**** STORED DATA
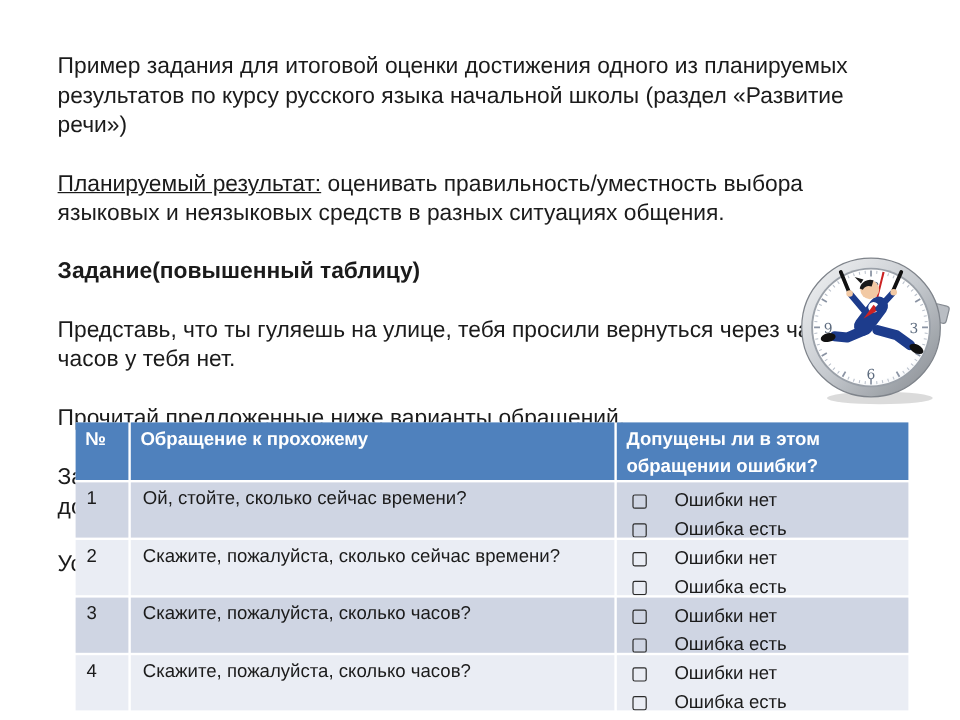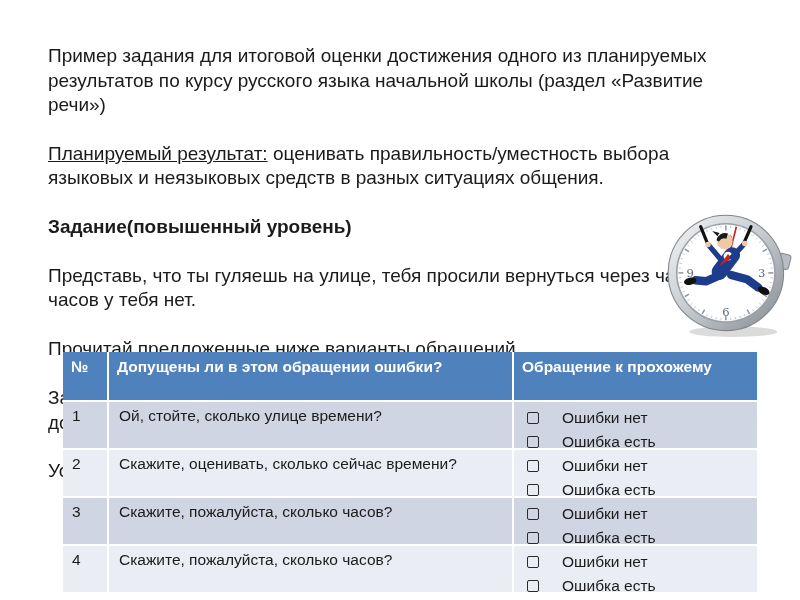--- a/index.html
+++ b/index.html
@@ -62,7 +62,7 @@
 речи»)</p>
   <p><span class="bu">Планируемый результат:</span><span> оценивать правильность/уместность выбора
 языковых и неязыковых средств в разных ситуациях общения.</span></p>
-  <p class="b">Задание(повышенный уровень)</p>
+  <p class="b">Задание(повышенный таблицу)</p>
   <p>Представь, что ты гуляешь на улице, тебя просили вернуться через час, а
 часов у тебя нет.</p>
   <p>Прочитай предложенные ниже варианты обращений.</p>

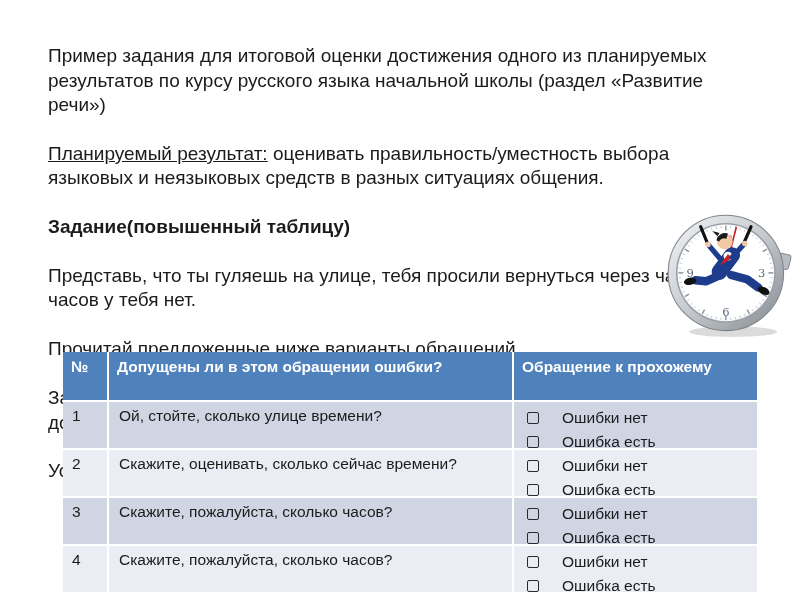--- a/index.html
+++ b/index.html
@@ -195,8 +195,8 @@
 
 <div class="task-table">
   <div class="cell head">№</div>
+  <div class="cell head">Обращение к прохожему</div>
   <div class="cell head">Допущены ли в этом обращении ошибки?</div>
-  <div class="cell head">Обращение к прохожему</div>
 
   <div class="cell row-odd c-num">1</div>
   <div class="cell row-odd c-phrase">Ой, стойте, сколько улице времени?</div>

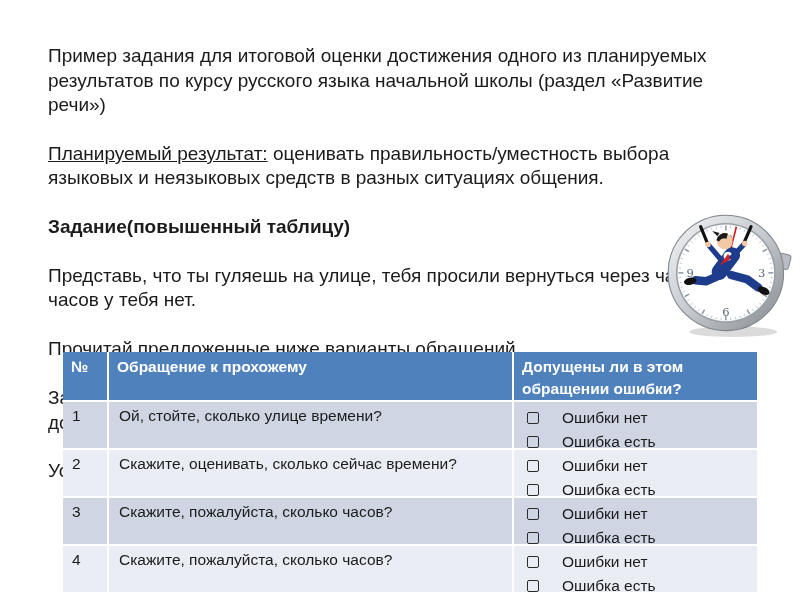--- a/index.html
+++ b/index.html
@@ -199,7 +199,7 @@
   <div class="cell head">Допущены ли в этом обращении ошибки?</div>
 
   <div class="cell row-odd c-num">1</div>
-  <div class="cell row-odd c-phrase">Ой, стойте, сколько улице времени?</div>
+  <div class="cell row-odd c-phrase">Ой, стойте, сколько сейчас времени?</div>
   <div class="cell row-odd c-opts">
     <div class="opt">
         <span class="cb"></span>

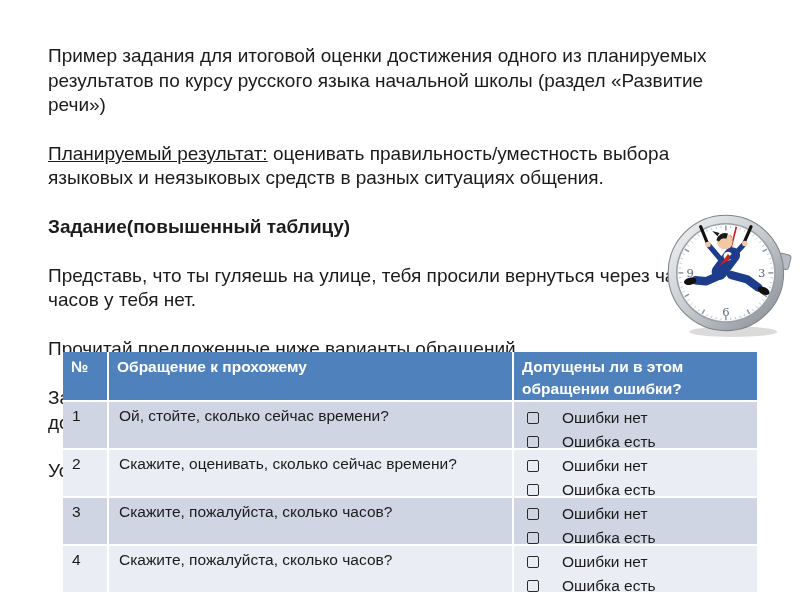--- a/index.html
+++ b/index.html
@@ -212,7 +212,7 @@
   </div>
 
   <div class="cell row-even c-num">2</div>
-  <div class="cell row-even c-phrase">Скажите, оценивать, сколько сейчас времени?</div>
+  <div class="cell row-even c-phrase">Скажите, пожалуйста, сколько сейчас времени?</div>
   <div class="cell row-even c-opts">
     <div class="opt">
         <span class="cb"></span>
********
● WORK TO COMPLETE: Repeat the listing verbatim. Skip the pictures.

● ANSWER TO THE PROBLEM:
--- a/index.html
+++ b/index.html
@@ -62,7 +62,7 @@
 речи»)</p>
   <p><span class="bu">Планируемый результат:</span><span> оценивать правильность/уместность выбора
 языковых и неязыковых средств в разных ситуациях общения.</span></p>
-  <p class="b">Задание(повышенный уровень)</p>
+  <p class="b">Задание(повышенный таблицу)</p>
   <p>Представь, что ты гуляешь на улице, тебя просили вернуться через час, а
 часов у тебя нет.</p>
   <p>Прочитай предложенные ниже варианты обращений.</p>

--- a/index.html
+++ b/index.html
@@ -195,8 +195,8 @@
 
 <div class="task-table">
   <div class="cell head">№</div>
+  <div class="cell head">Обращение к прохожему</div>
   <div class="cell head">Допущены ли в этом обращении ошибки?</div>
-  <div class="cell head">Обращение к прохожему</div>
 
   <div class="cell row-odd c-num">1</div>
   <div class="cell row-odd c-phrase">Ой, стойте, сколько улице времени?</div>

--- a/index.html
+++ b/index.html
@@ -199,7 +199,7 @@
   <div class="cell head">Допущены ли в этом обращении ошибки?</div>
 
   <div class="cell row-odd c-num">1</div>
-  <div class="cell row-odd c-phrase">Ой, стойте, сколько улице времени?</div>
+  <div class="cell row-odd c-phrase">Ой, стойте, сколько сейчас времени?</div>
   <div class="cell row-odd c-opts">
     <div class="opt">
         <span class="cb"></span>

--- a/index.html
+++ b/index.html
@@ -212,7 +212,7 @@
   </div>
 
   <div class="cell row-even c-num">2</div>
-  <div class="cell row-even c-phrase">Скажите, оценивать, сколько сейчас времени?</div>
+  <div class="cell row-even c-phrase">Скажите, пожалуйста, сколько сейчас времени?</div>
   <div class="cell row-even c-opts">
     <div class="opt">
         <span class="cb"></span>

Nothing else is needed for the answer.